3 Reasons AWS Lambda Is Not Ready for Prime Time - kiyanwang
https://www.datawire.io/3-reasons-aws-lambda-not-ready-prime-time/
======
kennu
These arguments seem to be mostly related to Amazon API Gateway rather than
Lambda. (Handling errors on invalid input, returning response codes other than
200.) Lambda was also first available for JavaScript before Python, so
probably the JSON event and callback model is a more natural fit for Node.js
apps.

I would claim that deployment tools like Serverless are relatively safe to use
even in production, because once the application is deployed, the tool itself
is no longer in the critical execution path.
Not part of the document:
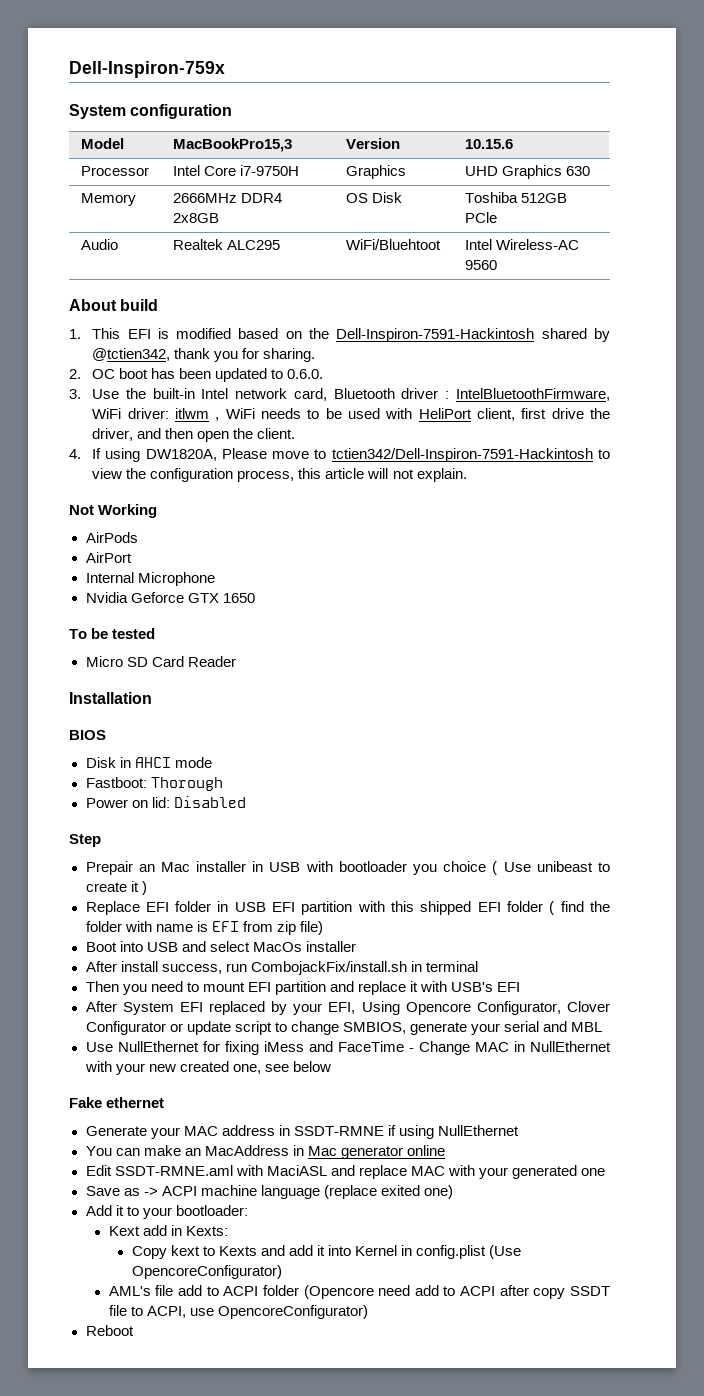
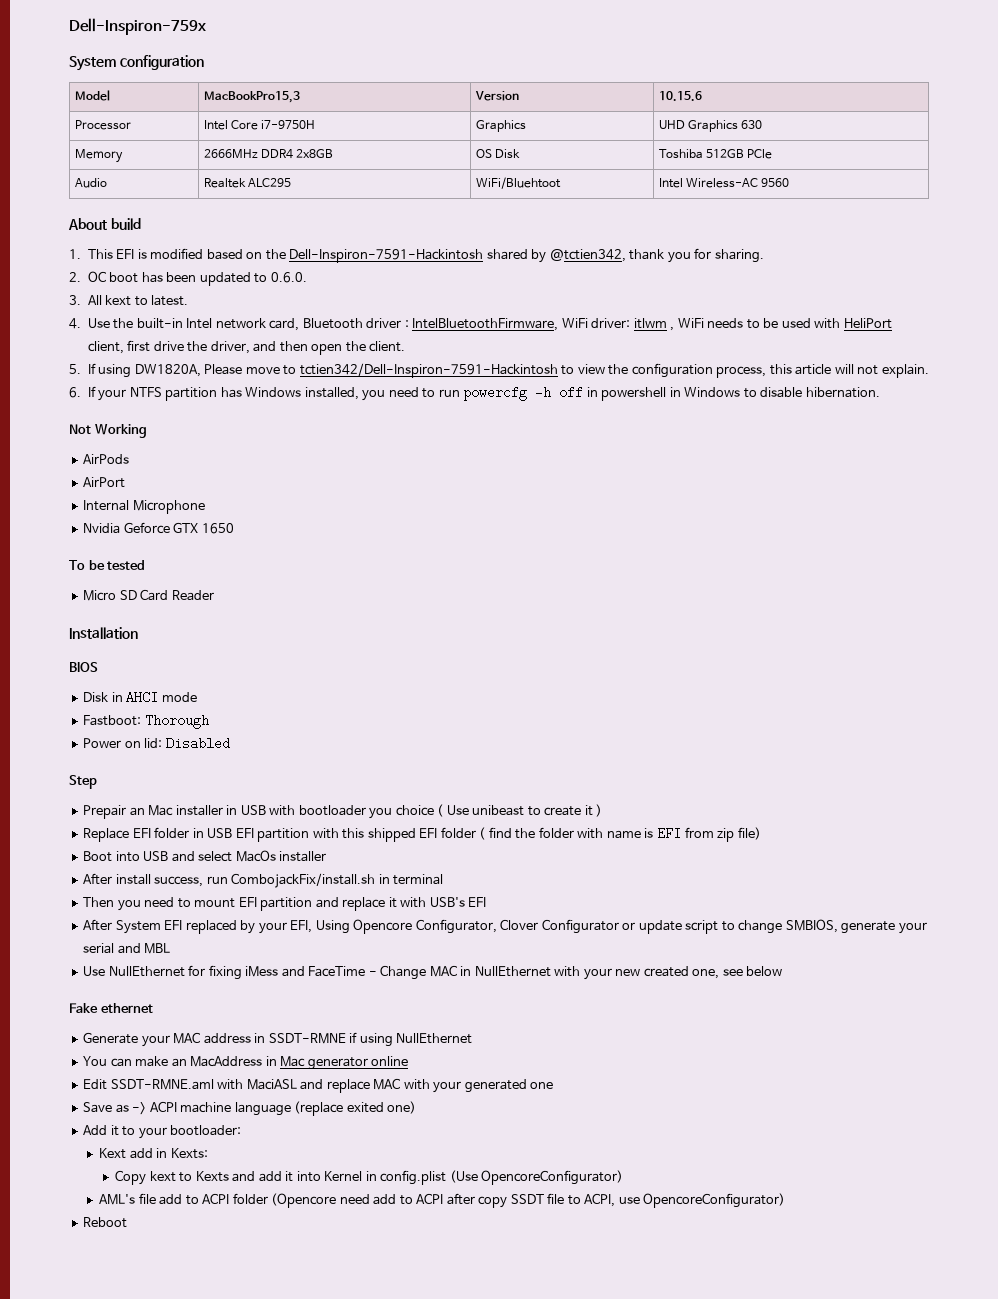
(81, 394) none -> [87,295,189,306] [69,318,81,329] All kext to latest. // 4.
[69,449,81,459] 4. -> [69,364,81,374] 5.
(467, 475) none -> [69,386,880,401] // 6. If your NTFS partition has Windows installed, you need to run powercfg -h off in powershell in Windows to disable hibernation.

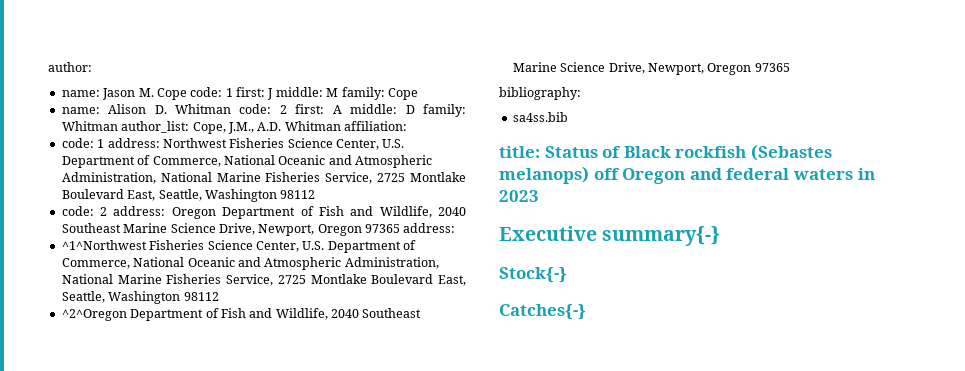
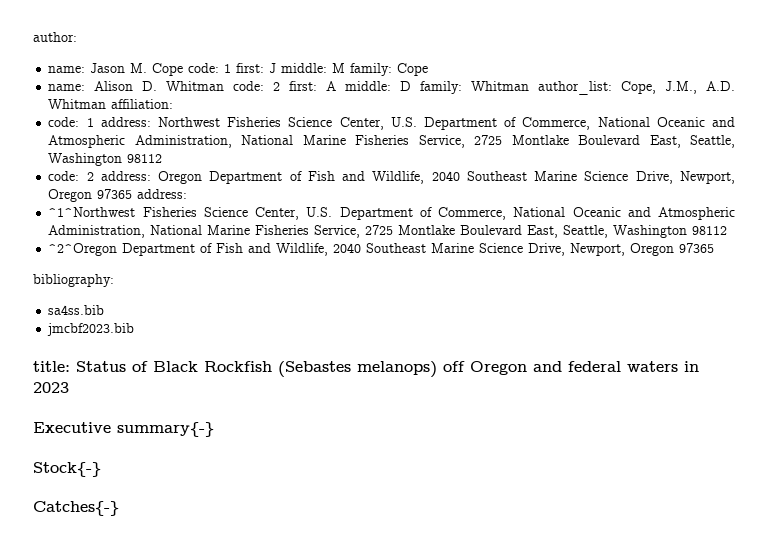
(568, 117) none -> [47,323,135,336] // jmcbf2023.bib
[675,146,747,158] rockfish -> [204,361,272,372] Rockfish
Risks are mostly related to the
development process being slowed down if the tool starts failing for some
reason. In such situations you can still use Amazon's AWS Console or CLI
tools.

------
alexbilbie
In production we're using Lambda to generate thumbnails of user uploaded
images and it works like a charm.

I've got another function that executes on a schedule to generate statistics
from our production database and send us a Slack message with the roundup.

So yes, it may well be the case that the API Gateway + Lambda solution is not
ready for prime time however there are other use cases that certainly are.

------
LoSboccacc
misses one more reason: landa is utterly inflexible. as soon as you try to
serve pages and data you need to jump a load of hops to get what you want out
of it, and sometimes it's not even possible.